3D programming started as a field where only PHD's had any deep understanding of what was going on simply because they had experience when nobody else did. You see this pattern repeated frequently, in any complex domain.

Yeah, I expected this reply.

The PhD is sufficient but not necessary here, right? A PhD researcher's job description is basically "learn necessary math, become a domain expert, and publish papers advancing that domain." It's difficult (but possible) to gain the same experience in industry if you don't have a graduate degree. Which company would pay you to work through Bishop or Goodfellow for a few months? Even a principal DS doesn't get that deal, much less a junior/associate.

Also remember: my comment addressed non-vanilla cases. In your example, this is the difference between a researcher advancing 3D programming and someone using Unity or Unreal.

(Also, sorry for all the edits. Done now!)

I would say PHD is sufficient to advance the field. That's no small thing, but only really overlaps at the start when just about anything advances the field and you need a broad focus.

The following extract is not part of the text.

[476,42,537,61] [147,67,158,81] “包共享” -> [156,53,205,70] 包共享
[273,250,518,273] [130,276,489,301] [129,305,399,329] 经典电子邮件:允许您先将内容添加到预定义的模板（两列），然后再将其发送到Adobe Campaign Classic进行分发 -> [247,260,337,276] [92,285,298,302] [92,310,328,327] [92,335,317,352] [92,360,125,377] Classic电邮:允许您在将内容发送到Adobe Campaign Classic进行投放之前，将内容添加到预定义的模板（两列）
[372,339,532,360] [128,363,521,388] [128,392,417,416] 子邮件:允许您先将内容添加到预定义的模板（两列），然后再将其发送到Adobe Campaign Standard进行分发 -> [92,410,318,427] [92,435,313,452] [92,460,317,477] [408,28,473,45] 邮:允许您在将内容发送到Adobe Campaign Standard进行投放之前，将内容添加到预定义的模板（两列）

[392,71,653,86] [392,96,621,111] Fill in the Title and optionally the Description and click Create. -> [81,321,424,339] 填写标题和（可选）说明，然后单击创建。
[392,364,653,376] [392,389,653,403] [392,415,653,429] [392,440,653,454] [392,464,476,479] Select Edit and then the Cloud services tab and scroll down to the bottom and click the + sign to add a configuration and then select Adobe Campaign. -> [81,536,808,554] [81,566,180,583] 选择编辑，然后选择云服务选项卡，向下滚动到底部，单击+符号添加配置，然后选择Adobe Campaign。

Machine leaning for sorting peas at high speed is a very well trodden area at this point with a lot of industry specific domain knowledge. I expect self driving cars for example to reach a similar state in ~10-25 years.

The risk with a PHD is you miss the specific wave. But, if you want to stay on the bleeding edge it's probably well worth it.

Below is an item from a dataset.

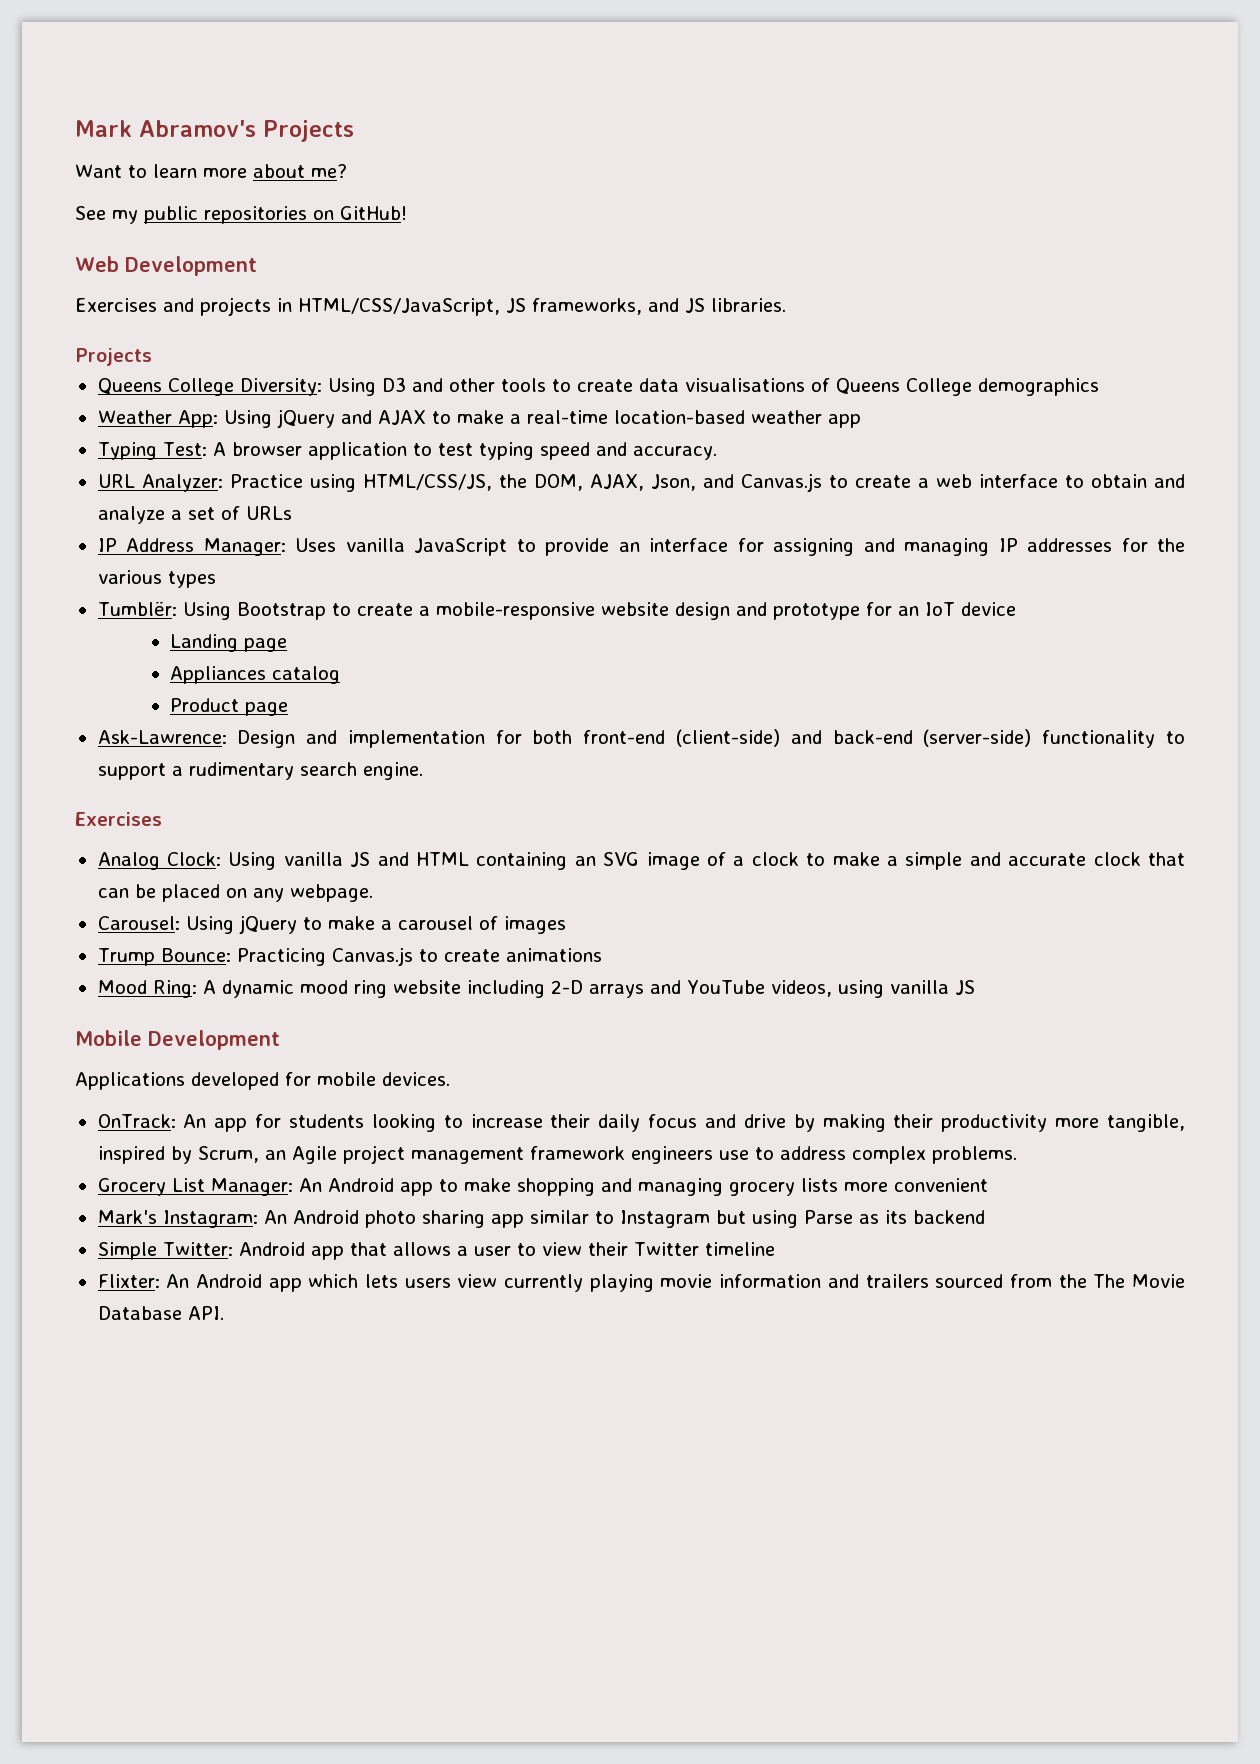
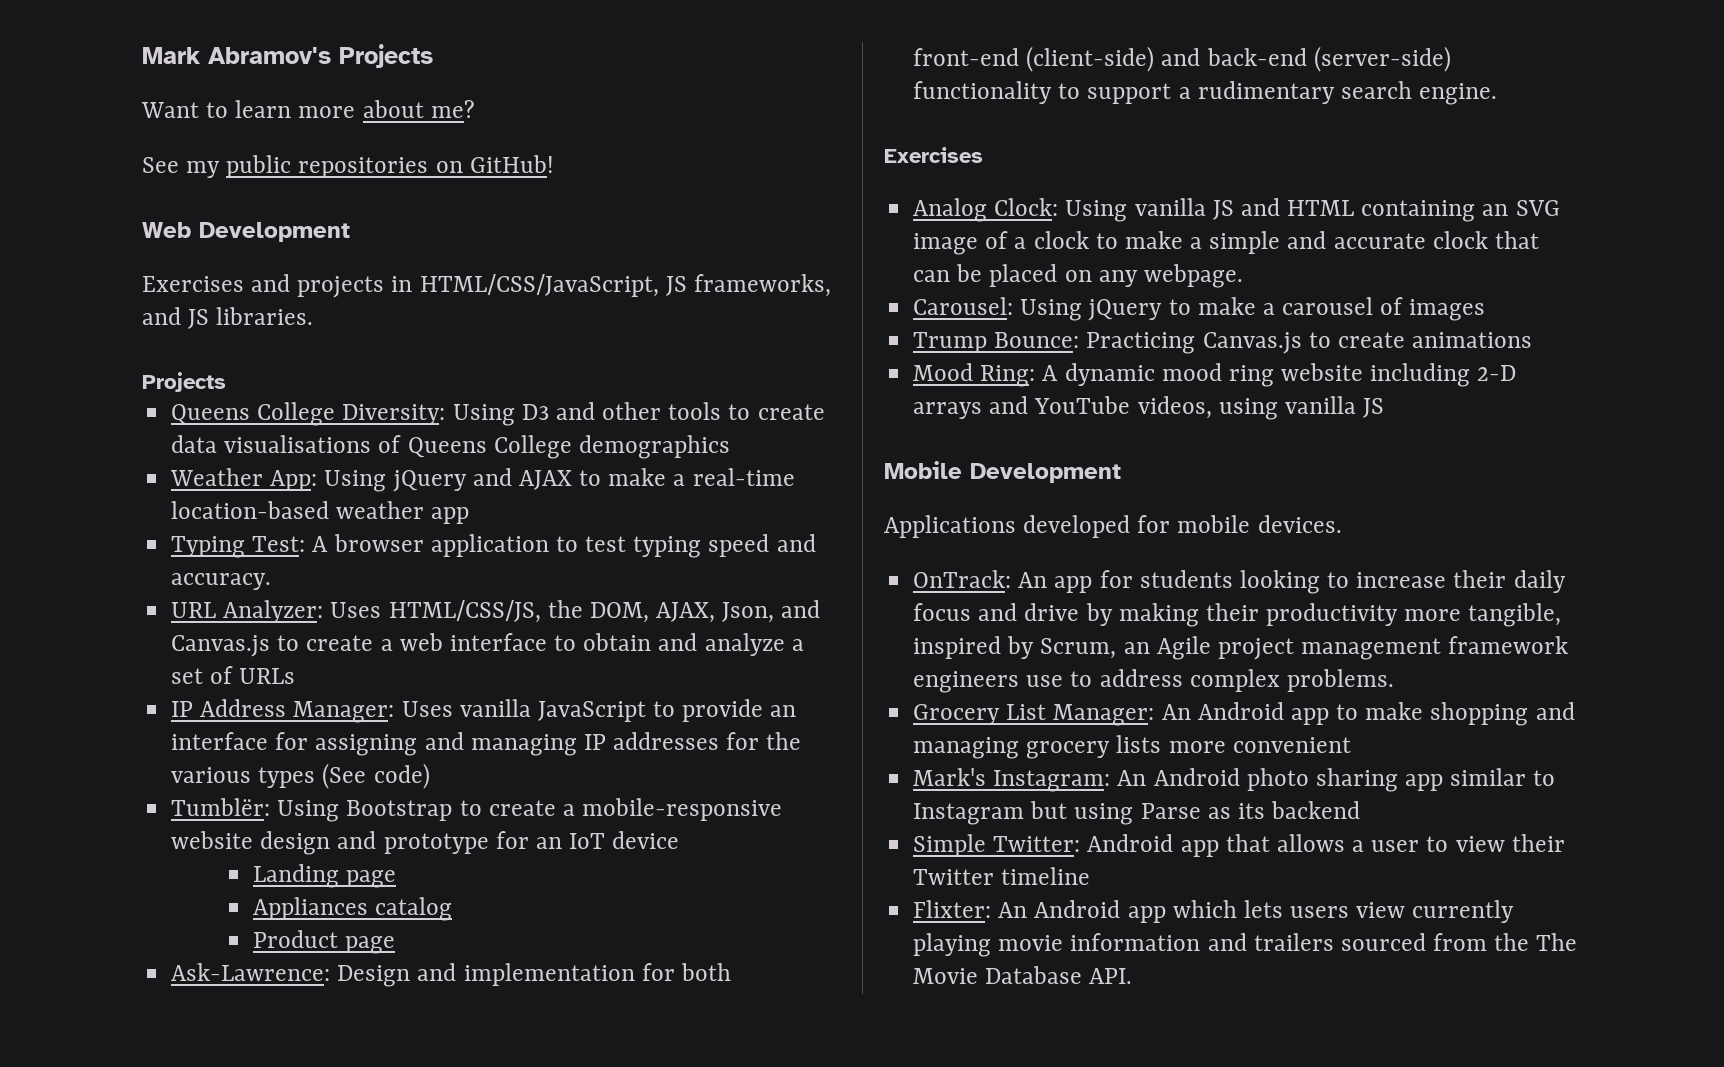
[229,474,356,492] Practice using -> [330,602,382,618] Uses
(216, 579) none -> [322,763,430,789] (See code)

> I would say PHD is sufficient to advance the field.

Yep! We’ve now made our way back to my initial point in response to OP. :)

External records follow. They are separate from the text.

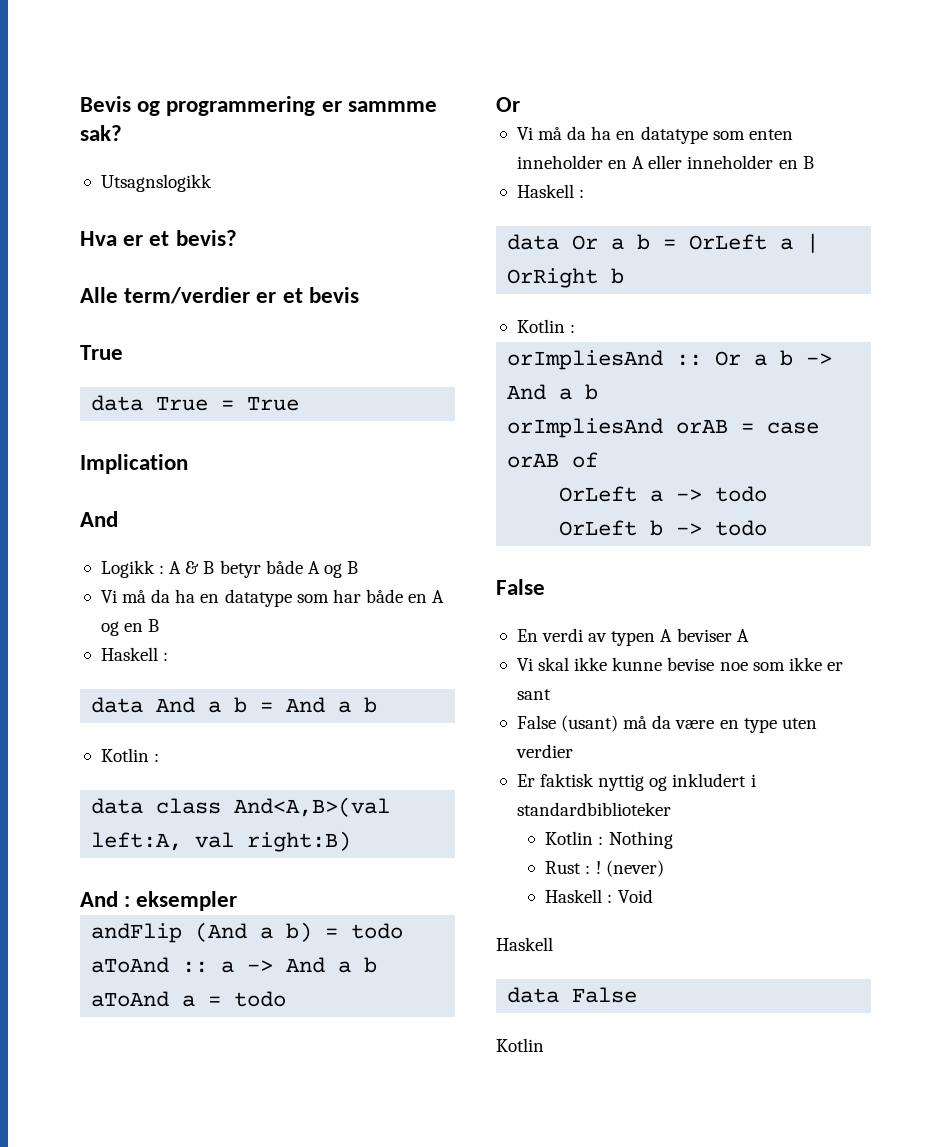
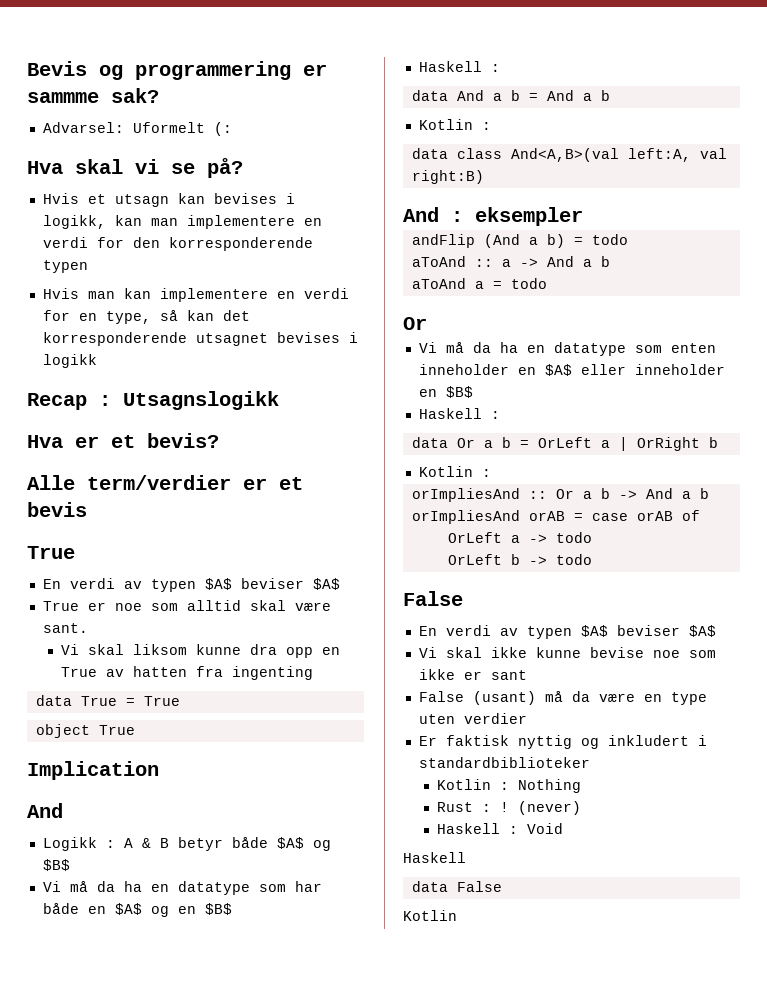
(122, 133) none -> [42,122,232,136] [27,158,243,178] [42,193,295,207] [42,215,322,229] [42,237,313,251] [42,260,88,273] [42,288,349,302] [42,310,250,324] [42,332,358,346] [42,354,97,368] [27,393,111,410] Advarsel: Uformelt (: // Hva skal vi se på? // Hvis et utsagn kan bevises i logikk, kan man implementere en verdi for den korresponderende typen // Hvis man kan implementere en verdi for en type, så kan det korresponderende utsagnet bevises i logikk // Recap :
(123, 352) none -> [42,578,340,592] [42,600,331,611] [42,623,88,633] [61,644,341,658] [61,666,314,680] // En verdi av typen $A$ beviser $A$ // True er noe som alltid skal være sant. // Vi skal liksom kunne dra opp en True av hatten fra ingenting
(300, 403) none -> [35,724,135,738] // object True
[307,561,359,578] A og B -> [276,837,331,851] [42,859,70,871] $A$ og $B$
[432,590,445,603] A -> [114,903,142,915] $A$
[148,619,160,632] B -> [204,903,232,915] $B$
[632,156,645,169] A -> [544,364,572,376] $A$
[802,156,814,169] B -> [445,386,473,398] $B$
[660,628,749,642] A beviser A -> [580,625,716,637] $A$ beviser $A$

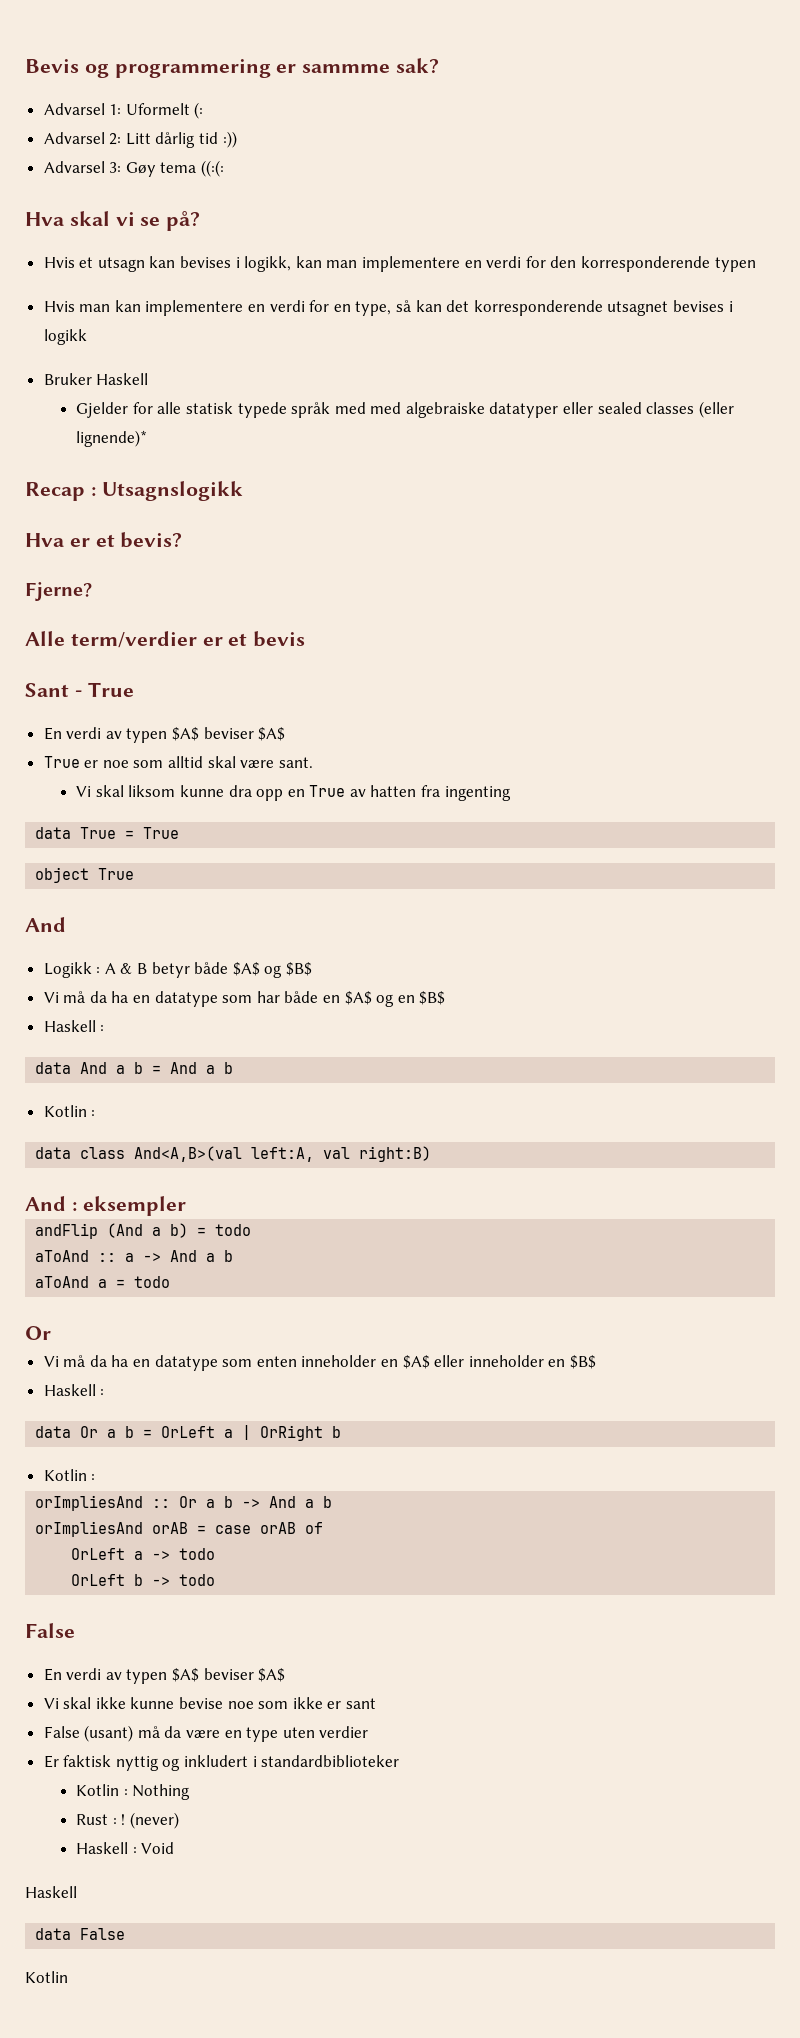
[42,122,124,133] Advarsel: -> [43,103,122,115] Advarsel 1:
(232, 129) none -> [43,131,237,148] [43,160,225,177] // Advarsel 2: Litt dårlig tid :)) // Advarsel 3: Gøy tema ((:(:
(97, 361) none -> [43,373,149,385] [76,401,734,418] [76,430,148,447] // Bruker Haskell // Gjelder for alle statisk typede språk med med algebraiske datatyper eller sealed classes (eller lignende)*
(219, 440) none -> [25,582,92,601] // Fjerne?
(87, 509) none -> [25,683,82,697] Sant -
[27,761,159,780] // Implication -> (135, 874) none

You can spend many months working through papers and books without a company paying you for that. That's something that I continually do and have always done, in my own time (and many different fields). Sufficient and not necessary indeed.
It's definitely easier to do when it's your primary job.
ali rahimi alludes to the problem of google engineers simply needing to tweak models that were previously tuned by google researchers who do have well-developed intuition [0]. because the intuitions in explicit form are at best heuristic and not necessarily even consistent, signing up to improve a model without them might result in spending indefinite time and compute resources without guarantee of positive results. which is a terrible perf-theoretic strategy...

[0] http://www.argmin.net/2018/01/25/optics/

Model divergence, nonsense predictions. The whole black art of ML (specifically neural nets) is coaxing them into working.

If you take some sophisticated deep neural net and try to train it on a binary classification where tails occurs 99% of the time - unless you specifically take measures to correct for this bias - the net will just learn to predict tails.

Fairness and fighting adversarial examples come to mind.